___ DATA EXTRACTS

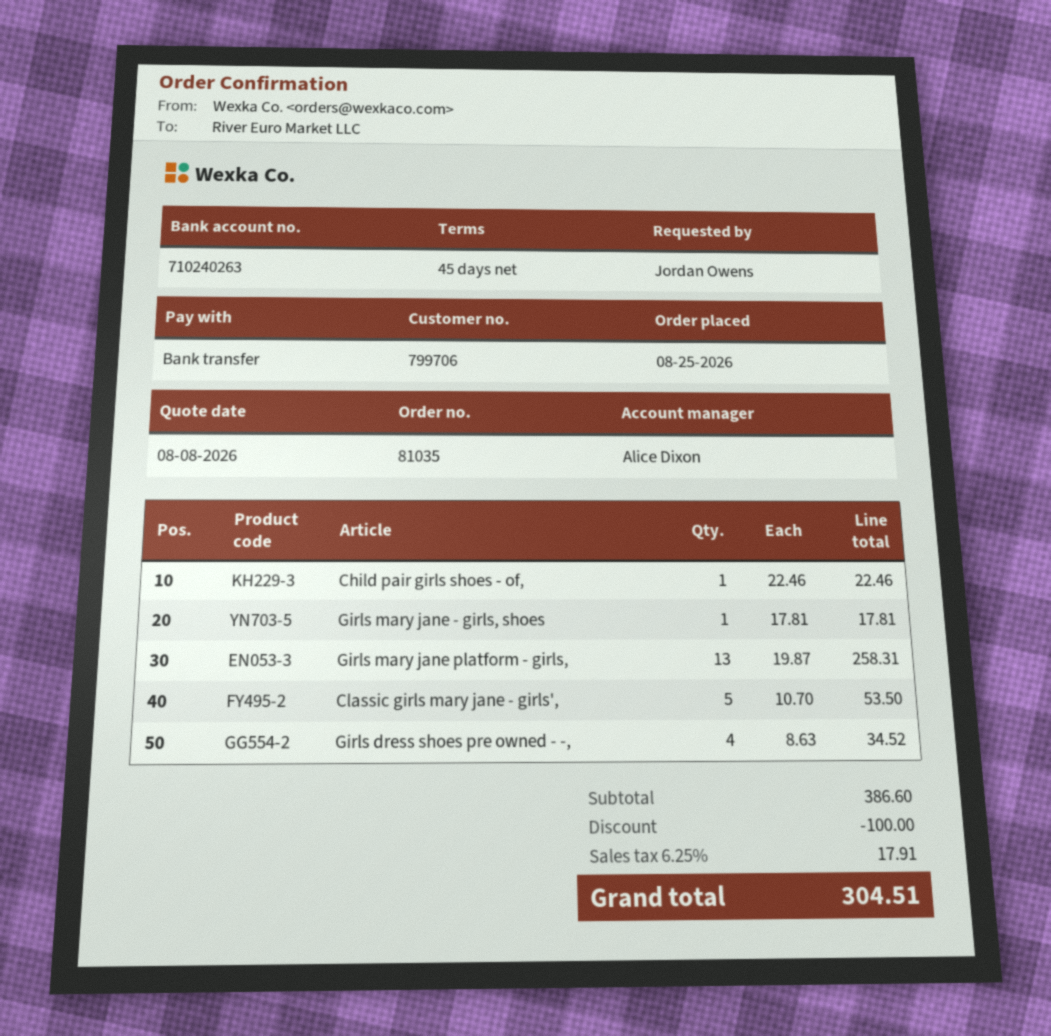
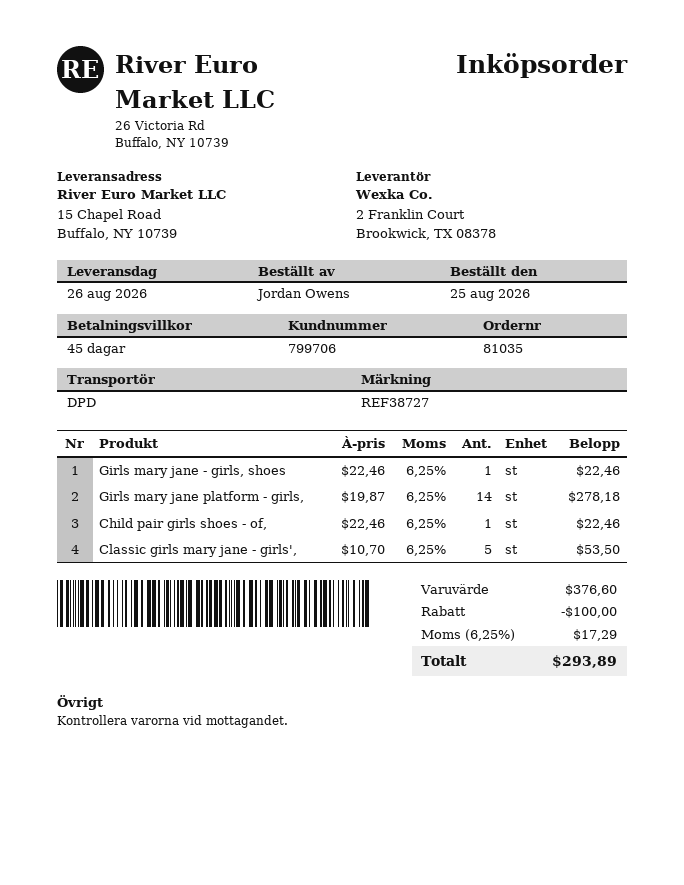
Girls mary jane - girls, shoes: 1 x 17.81 = 17.81 -> 1 x 22.46 = 22.46
Girls mary jane platform - girls,: 13 x 19.87 = 258.31 -> 14 x 19.87 = 278.18
Girls dress shoes pre owned - -,: 4 x 8.63 = 34.52 -> none
subtotal: 386.60 -> 376.60
tax: 6.25% = 17.91 -> 6.25% = 17.29
total: 304.51 -> 293.89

______

INSTRUCTIONS TO FOLLOW:
Output a precise copy of the entries, leaving the images out.

RESULT:
Girls mary jane - girls, shoes: 1 x 17.81 = 17.81 -> 1 x 22.46 = 22.46
Girls mary jane platform - girls,: 13 x 19.87 = 258.31 -> 14 x 19.87 = 278.18
Girls dress shoes pre owned - -,: 4 x 8.63 = 34.52 -> none
subtotal: 386.60 -> 376.60
tax: 6.25% = 17.91 -> 6.25% = 17.29
total: 304.51 -> 293.89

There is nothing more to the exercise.